Content revision data
*** Block opens ***

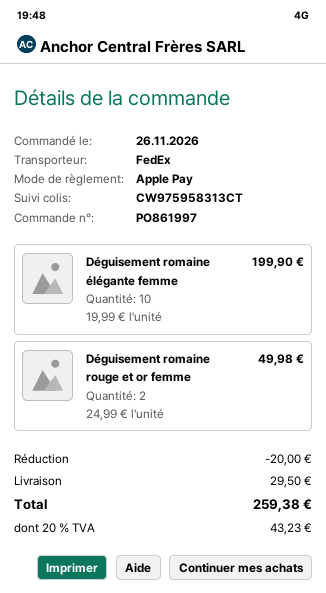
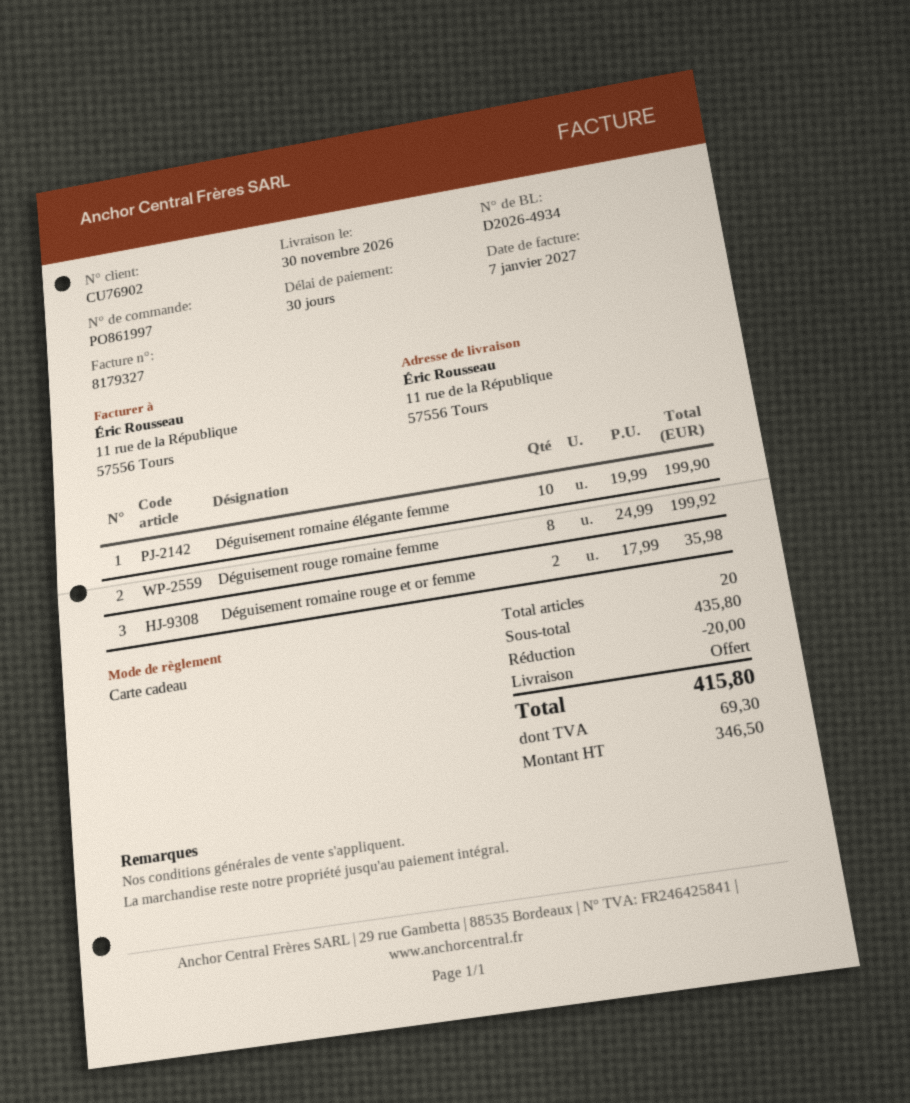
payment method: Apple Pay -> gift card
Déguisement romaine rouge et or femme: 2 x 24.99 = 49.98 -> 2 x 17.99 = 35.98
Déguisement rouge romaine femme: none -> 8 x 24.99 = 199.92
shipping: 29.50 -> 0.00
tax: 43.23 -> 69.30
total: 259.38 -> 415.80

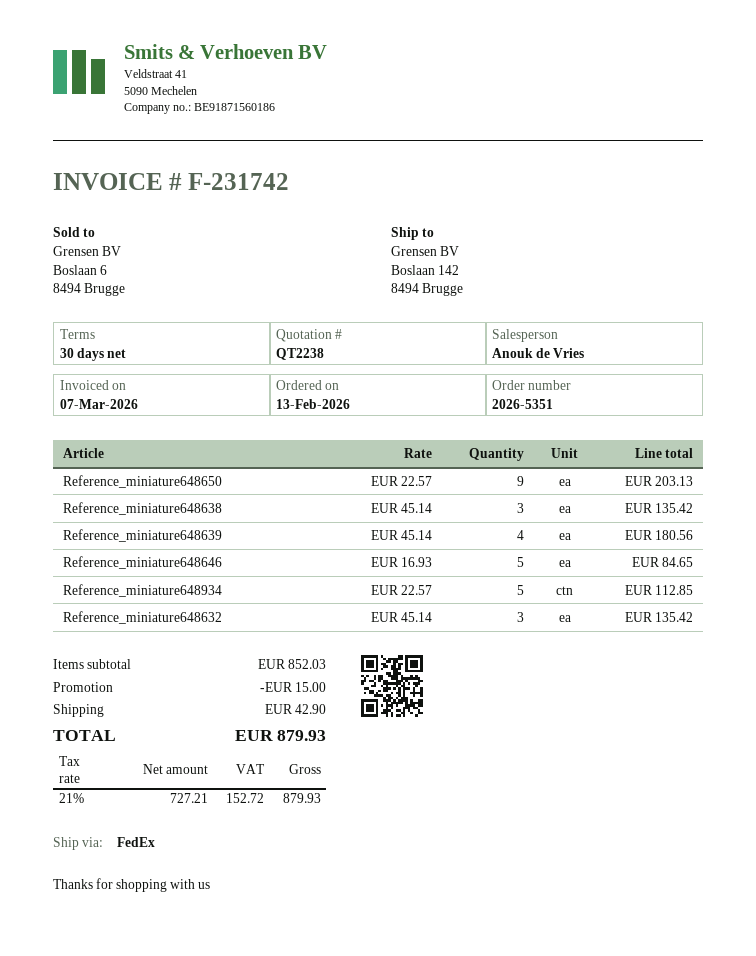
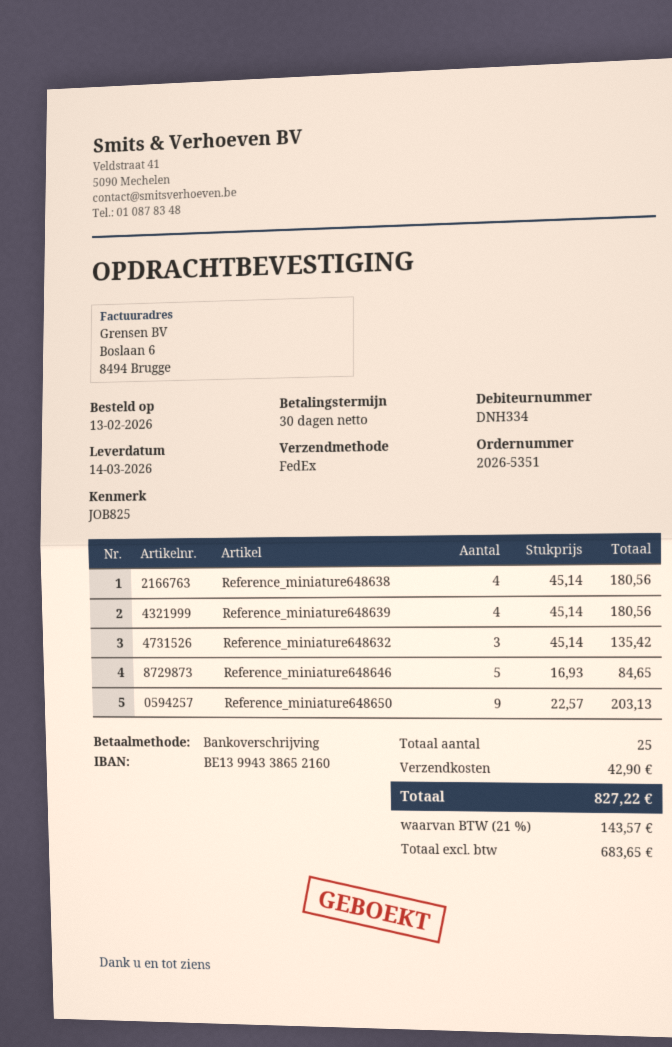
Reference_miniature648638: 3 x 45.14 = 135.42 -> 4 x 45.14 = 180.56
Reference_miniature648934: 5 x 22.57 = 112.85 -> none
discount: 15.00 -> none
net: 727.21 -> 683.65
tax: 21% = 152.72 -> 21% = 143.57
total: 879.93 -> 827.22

*** Block closes ***

- Aim of the task:
All lines from the one with "Reference_miniature648934: 5 x" through the end of the data must be repeated exactly, and nothing else may be repeated.

- Reply to the exercise:
Reference_miniature648934: 5 x 22.57 = 112.85 -> none
discount: 15.00 -> none
net: 727.21 -> 683.65
tax: 21% = 152.72 -> 21% = 143.57
total: 879.93 -> 827.22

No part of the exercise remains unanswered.